Quando Stanley Kubrick è morto, si è lasciato alle spalle il monolite di “2001: Odissea nello spazio” come immagine più caratterizzante della sua carriera. Chi può dimenticare l’oggetto oscuro e austero che arrivava in mezzo agli uomini-scimmia primitivi. Li ha portati in uno stato di forte ansia mentre si radunavano attorno alla cosa, la toccavano, indietreggiavano, cercavano di analizzarla, avvertivano il suo intenso potere senza capire cosa potesse significare quel potere. L’arrivo di ogni nuovo film strabiliante di Kubrick è stato più o meno lo stesso.
Il poco lavoro di Kubrick, solo otto film dopo il 1960, ma sorprendentemente vario, è stato unificato non solo dal bizzarro splendore, ma anche dalla sua rara capacità di disturbare il pubblico.
Ha anticipato, persino profetizzato, ogni sorta di assalto all’anima dell’umanità e ha dato voce alle sue paure più insidiose. Dagli stilizzati amori criminali di ”Arancia Meccanica” (1971) alla brutale disciplina militare di ”Full Metal Jacket” (1987) e alla tecnologia futuristica di ”2001 Odissea nello spazio” (1968).
La tuta spaziale di 2001 Odissea nello Spazio è all’asta
Stanley Kubrick il visionario
Anche se questo gli è valso la reputazione di un misantropo, gli allarmanti avvertimenti che lanciava con i suoi film lo rendevano un umanista al contrario. Come una volta disse a Gene Siskel: “Non devi fare film su Frank Capra per amare le persone”. Preferiva un’eleganza formale e inquietante, un fascino distaccato e i dettagli freddi e crudi, a mezzi più comuni per catturare l’attenzione del pubblico. Non era per lui la modalità benessere.
Lo stile Kubrick era provocatorio, ipnotizzante, sia nell’Inghilterra di Thackeray, con l’intricato gioco del lume di candela (”Barry Lyndon” 1975) che nel caso per eccellenza in ”The Shining” (1980).
Lo strabiliante caleidoscopio dei mondi di Kubrick
Ogni film di Stanley Kubrick è arrivato con il suo nuovo mondo, un mondo coraggioso, che il pubblico doveva esplorare. Tutti erano incantesimi lanciati verso un oscuro e perenne gioco con il criptico. Erano film che causavano il caos sull’immaginazione e mostravano audacemente l’ineffabile. Non hanno mai mancato di stordire ed erano irresistibili giochi intellettuali per lo spettatore.

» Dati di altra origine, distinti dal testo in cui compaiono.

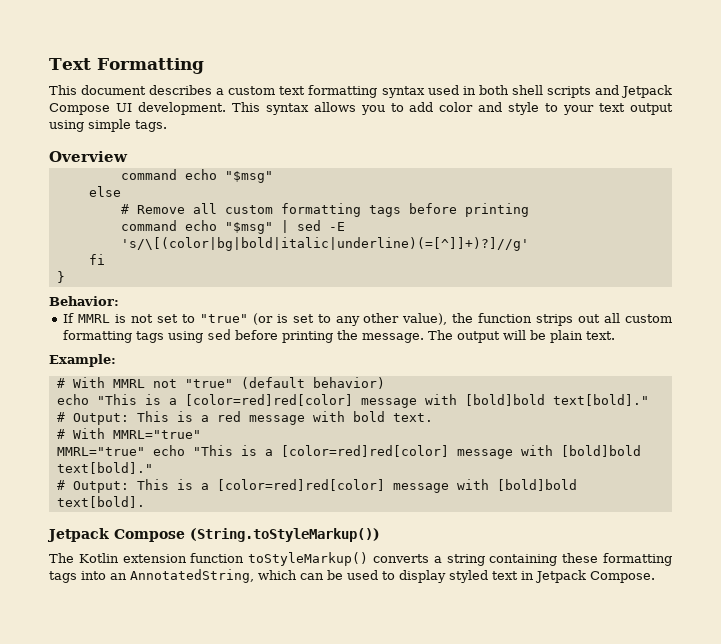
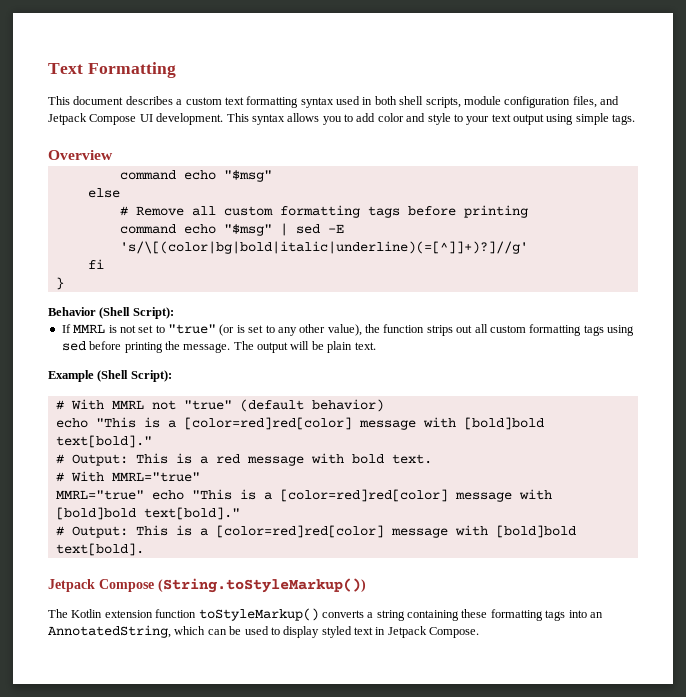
- This document describes a custom text formatting syntax used in both shell scripts and Jetpack Compose UI development.
+ This document describes a custom text formatting syntax used in both shell scripts, module configuration files, and Jetpack Compose UI development.
- Behavior:
+ Behavior (Shell Script):
- Example:
+ Example (Shell Script):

Si è sempre tenuto a debita distanza dai capricci di Hollywood. Il regista Sydney Pollack, che ha un ruolo da protagonista nel film finale di Kubrick, suo amico e collega, ha dichiarato che era affascinato da diversi spot pubblicitari sul caffè Nescafe alla televisione inglese. Ne ammirava l’economia di stile e anche il loro montaggio. “Aveva questa grande curiosità per tutto”, ha detto Pollack alla sua morte. ”È molto difficile credere che avesse 70 anni. Non c’era niente di vecchio in lui. Emotivamente, era un giovanotto.”
Era anche incuriosito dalle convenzioni della trama della narrativa popolare, gli piaceva trovare “buone strutture narrative sepolte da cattive scritture”, ha dichiarato Pollack. Adattando libri di autori vari, come Thackeray, Nabokov e Arthur C. Clarke, ha spesso scelto di reinventare la narrativa secondo i suoi termini, che andava ben oltre le parole nella capacità di evocare il mistero.
Ci sono certamente linee di dialogo indimenticabili nei film di Kubrick. Che non ricorda la battuta del generale di “Stranamore” di George C. Scott, Buck Turgidson, che parlando della guerra nucleare, afferma: “non dico che non ci saremmo fatti i capelli’. Ma anche le voci indimenticabili, come la calmante duplicità di HAL il computer. Soprattutto sono le immagini immacolate ultraterrene che persistono.
Kubrick era il perfezionista, l’uomo che ha ripreso ogni fotogramma di ”Dr. Stranamore” con la sua Nikon, per farne una versione incontaminata per il suo 30 °anniversario nel 1994.
Ha catturato lo sguardo dello spettatore come ne ha catturato l’immaginazione. I suoi scorci dell’abisso psichico, per quanto feroci e diabolici, non hanno eguali.